Hardcover vs. Paperback


The days of books having to be launched in hardcover are over. Important fiction and non-fiction are now releasing in paperback all the time.

According to Independent, Barnes & Noble and Borders book buyers, people don’t buy books in hardcover the way they used to. These days, 75 percent of the DOLLARS spent on fiction are trade paperbacks. Remember how less expensive paperbacks are, factor in the price difference, and this means that less than only a small percentage of the fiction books sold in America are hardcover. And those sales are usually reserved for big houses with established, big-name authors.

Yes, there are exceptions, but if you want to maximize your chances of stocking and sell through, you will not take the chance that you will be one of the very few exceptions. Everyone thinks that they will be different. They aren’t.

I know that hardcover books are more appealing for authors. They think of hardcovers as more legitimate. They believe the hardcover will bring in more dollars. They believe that libraries want hardcover and think that they cannot get reviews with paperbacks. But those ideas are outdated..

Reviewers now review trade paperback fiction all the time. Libraries have less money than ever before and many prefer trade paperback for new authors. The ever shrinking number of Librarians who prefer hardcover can be served with Hardcover Print-on -demand.

Hardcover books from new authors or small houses are rarely, if ever, stocked nationally by major chains; therefore, sales are far less likely than in trade paper. (Example: If a national chain book buyer likes a book from a new publisher, he or she might take in 150 of a hardcover versus being willing to test 800 to 1,000 of a paperback.)

A well-known fiction buyer with more than twenty-five years’ experience has seen the passages of our industry and has kept himself up-to-date with the changing elements. When asked about hardcover versus paperback, he had this to say, “With so many small presses pitching fiction today, publishers should be obsessed with placement. They cannot get placement with hardcovers. Hardcover sales are hemorrhaging…. Please, tell your publishers to stop publishing in hardcover.”
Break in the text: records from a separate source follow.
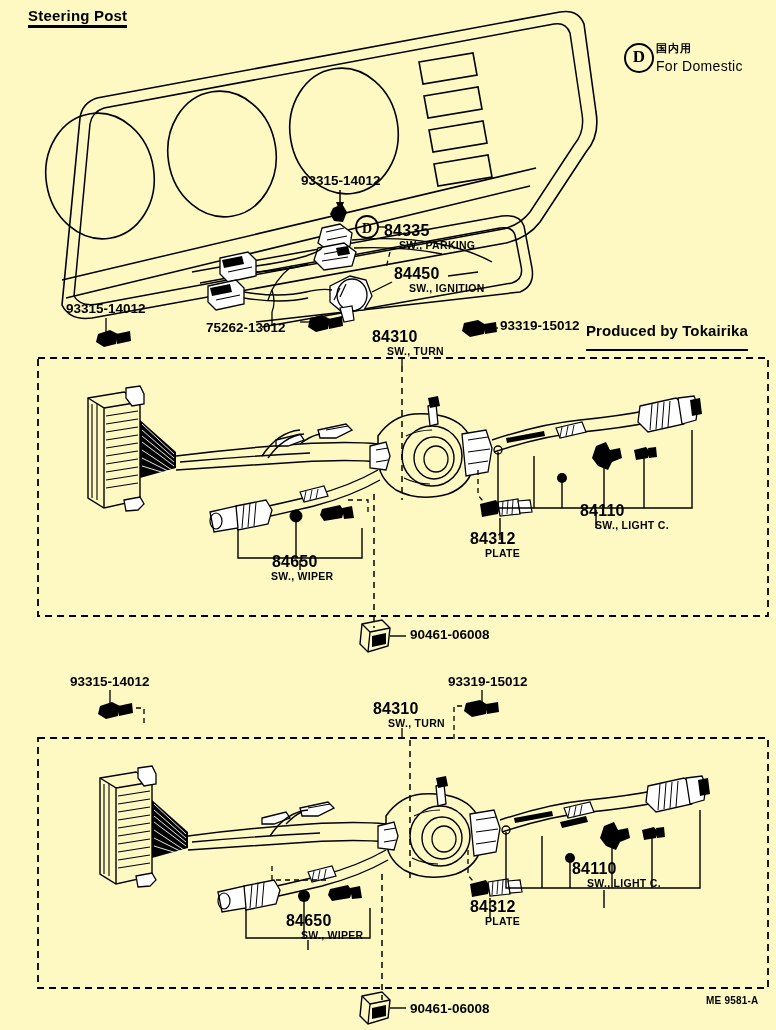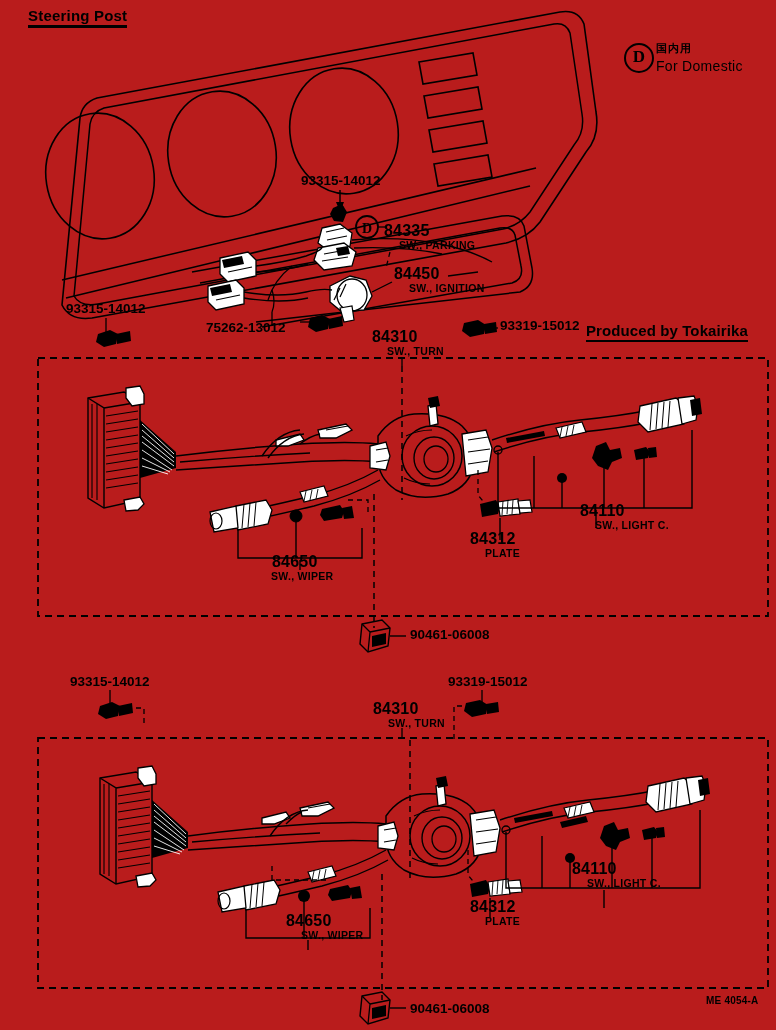--- a/index.html
+++ b/index.html
@@ -16,7 +16,7 @@
     position: relative;
     width: 776px;
     height: 1030px;
-    background: #b91c1c;
+    background: #fef9c3;
     overflow: hidden;
   }
   .abs { position: absolute; }

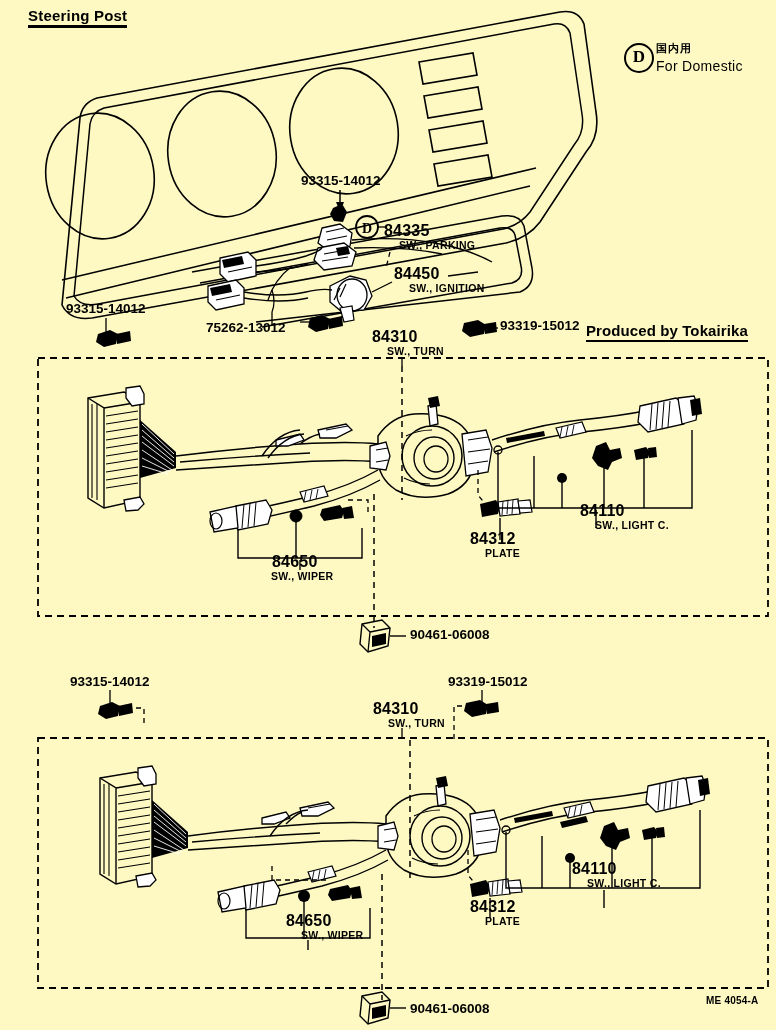--- a/index.html
+++ b/index.html
@@ -87,7 +87,7 @@
     font-weight: bold;
     letter-spacing: .1px;
     border-bottom: 2.5px solid #000;
-    padding-bottom: 1px;
+    padding-bottom: 10px;
     white-space: nowrap;
     line-height: 17px;
   }

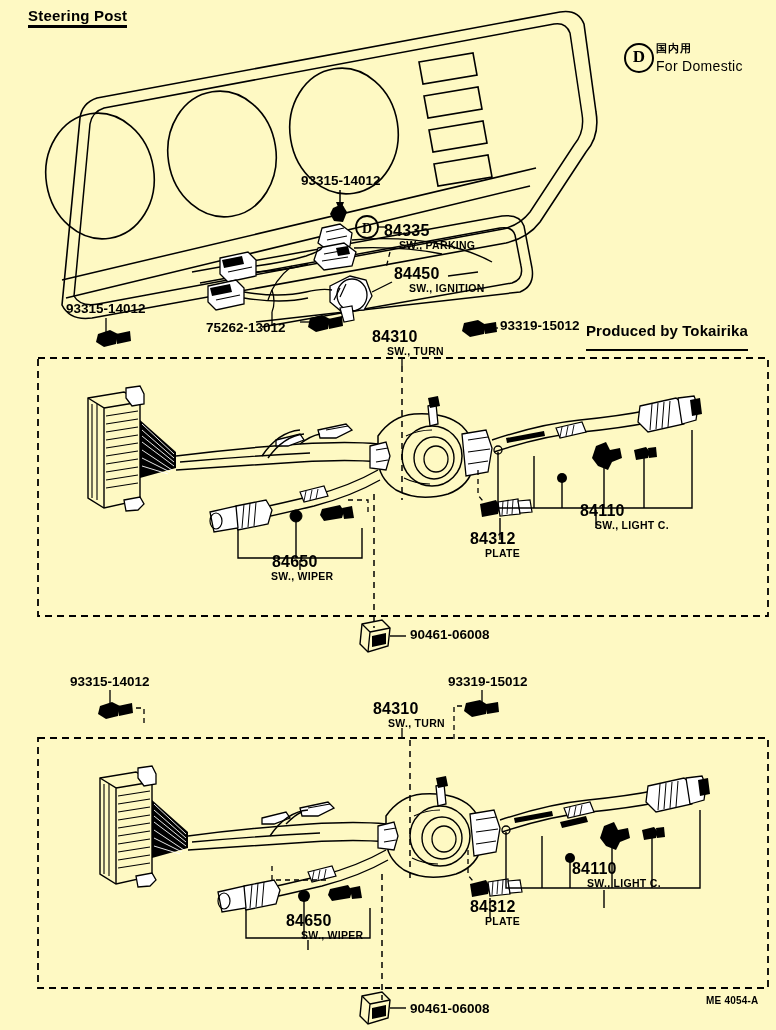--- a/index.html
+++ b/index.html
@@ -645,7 +645,7 @@
     <div class="num sm">90461-06008</div>
   </div>
 
-  <div class="abs" id="ref-code">ME 4054-A</div>
+  <div class="abs" id="ref-code">ME 9581-A</div>
 
 </div>
 

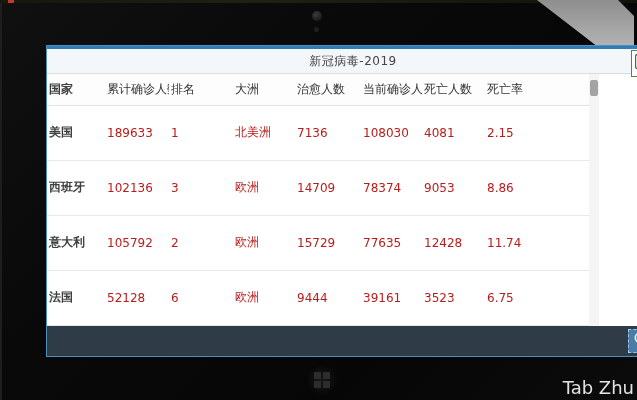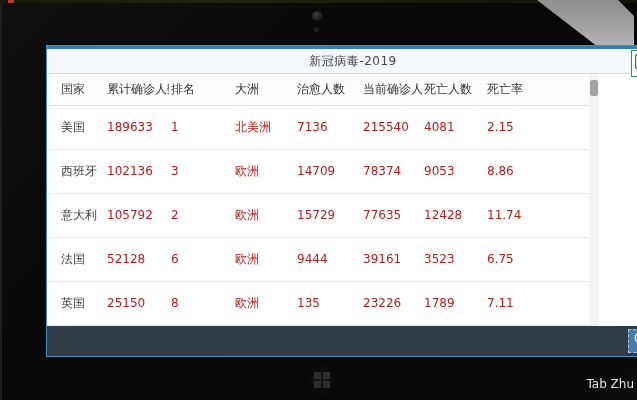--- a/index.html
+++ b/index.html
@@ -39,7 +39,7 @@
           white-space:nowrap; border-bottom:1px solid #e6e9ec; padding:0 2px; }
   th { color:#333; height:31px; background:#fdfdfe; border-bottom:1px solid #dfe3e7; }
   td { color:#b91c1c; height:31px; }
-  th:first-child, td:first-child { padding-left:14px; color:#3f3f3f; }
+  th:first-child, td:first-child { padding-left:2px; color:#3f3f3f;font-weight:bold; }
   .vscroll { width:10px; flex:0 0 auto; background:#f4f4f4; position:relative; }
   .vthumb { position:absolute; left:1px; top:6px; width:8px; height:16px;
             background:#a3a3a3; border-radius:2px; }

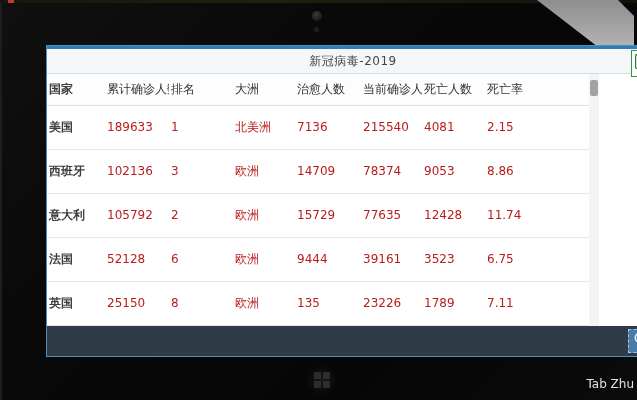--- a/index.html
+++ b/index.html
@@ -112,7 +112,7 @@
             <td>1</td>
             <td>北美洲</td>
             <td>7136</td>
-            <td>215540</td>
+            <td>108030</td>
             <td>4081</td>
             <td>2.15</td>
           </tr>

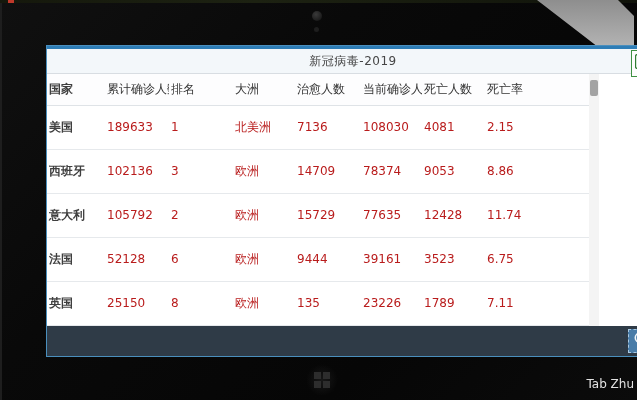--- a/index.html
+++ b/index.html
@@ -146,16 +146,6 @@
             <td>3523</td>
             <td>6.75</td>
           </tr>
-          <tr>
-            <td>英国</td>
-            <td>25150</td>
-            <td>8</td>
-            <td>欧洲</td>
-            <td>135</td>
-            <td>23226</td>
-            <td>1789</td>
-            <td>7.11</td>
-          </tr>
         </tbody>
     </table>
     <div class="vscroll">

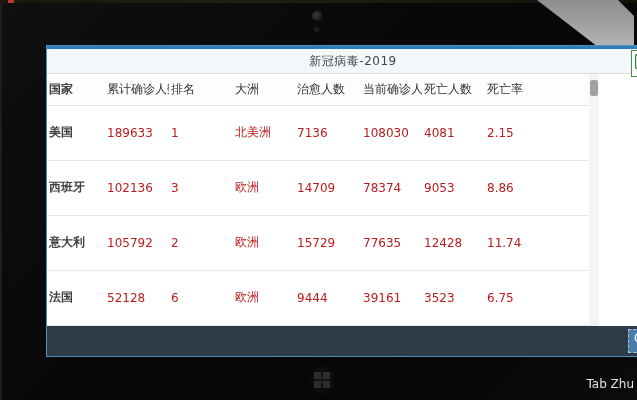--- a/index.html
+++ b/index.html
@@ -55,7 +55,7 @@
   .win-logo-grid { display:grid; grid-template-columns:7px 7px; grid-template-rows:7px 7px;
                    gap:2px; }
   .win-logo-grid div { background:#2d2d2d; }
-  .device-label { position:absolute; right:3px; top:377px; color:#e2e2e2; font-size:12px; }
+  .device-label { position:absolute; right:3px; top:377px; color:#e2e2e2; font-size:18px; }
 </style>
 </head>
 <body>

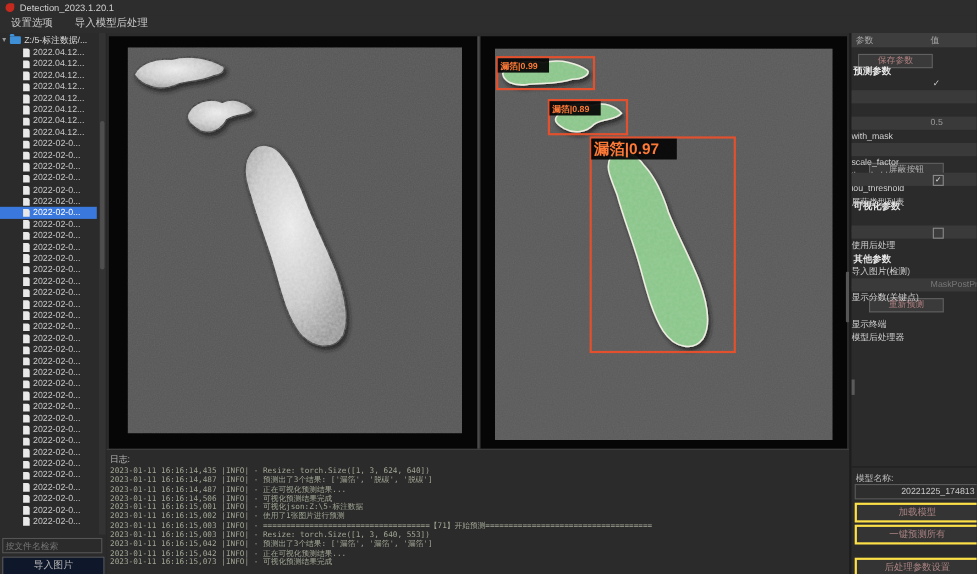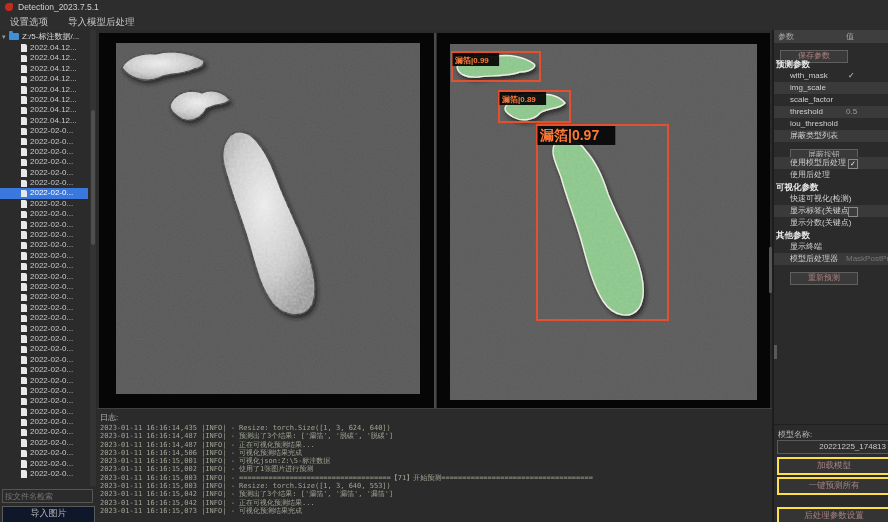--- a/index.html
+++ b/index.html
@@ -98,7 +98,7 @@
 
   <div class="titlebar">
     <span class="app-icon"></span>
-    <span>Detection_2023.7.5.1</span>
+    <span>Detection_2023.1.20.1</span>
   </div>
 
   <div class="menubar" id="menubar">

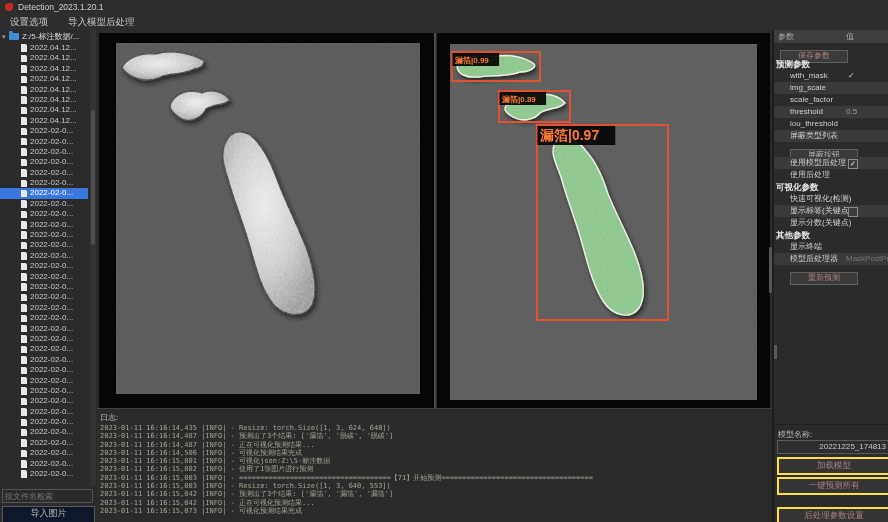--- a/index.html
+++ b/index.html
@@ -61,7 +61,7 @@
   .ph-value{position:absolute;left:72px;top:0;}
   .param-row{position:relative;height:12px;line-height:12px;font-size:8px;color:#cfcfcf;white-space:nowrap;}
   .param-row.striped{background:#3a3a3a;}
-  .plabel{padding-left:16px;display:inline-block;overflow:hidden;max-width:70px;}
+  .plabel{display:inline-block;overflow:hidden;max-width:70px;margin-top:48px;}
   .param-section{height:12px;line-height:12px;font-size:8.5px;font-weight:bold;color:#e8e8e8;padding-left:2px;}
   .pval{position:absolute;left:72px;top:0;color:#9a9a9a;}
   .pval.muted{color:#777;max-width:42px;overflow:hidden;display:inline-block;}

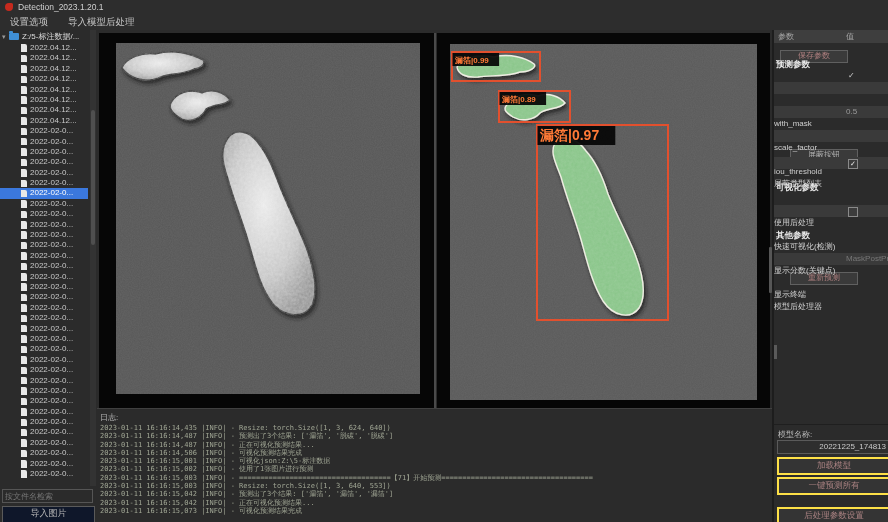--- a/index.html
+++ b/index.html
@@ -380,7 +380,7 @@
         <div class="param-row striped"><span class="plabel">使用模型后处理</span><span class="cbox">✓</span></div>
         <div class="param-row"><span class="plabel">使用后处理</span></div>
         <div class="param-section">可视化参数</div>
-        <div class="param-row"><span class="plabel">快速可视化(检测)</span></div>
+        <div class="param-row"><span class="plabel">导入图片(检测)</span></div>
         <div class="param-row striped"><span class="plabel">显示标签(关键点)</span><span class="cbox"></span></div>
         <div class="param-row"><span class="plabel">显示分数(关键点)</span></div>
         <div class="param-section">其他参数</div>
That said, there are times when publishing a book in hardcover is a good idea. Many books are not published for the bookstore shelves. You may be publishing a book destined for corporate sales or you may be a speaker who plans to sell your book from the back of a Marriot Inn conference room. In these circumstances, publishing a book in hardcover and making the extra dollars that come from the higher price might be best.

Always keep the customer in mind when you are choosing the type of book you are going to publish. For example, if you have written a crumpet cookbook, your potential readership may have more disposable income and prefer a book that lays open heavily and will be used and reused often enough to warrant the durability of a hardcover book. If you have written a cozy mystery, your readers may not appreciate a $25 price tag and having to hold up a big, heavy book for hours while they read.

If you are concerned for your older readers, who prefer hardcover because of the bigger type, print your paperback with a larger font.

The bottom line is this… identify your reader and make sure you are creating a book that meets their desires and specifications, not yours.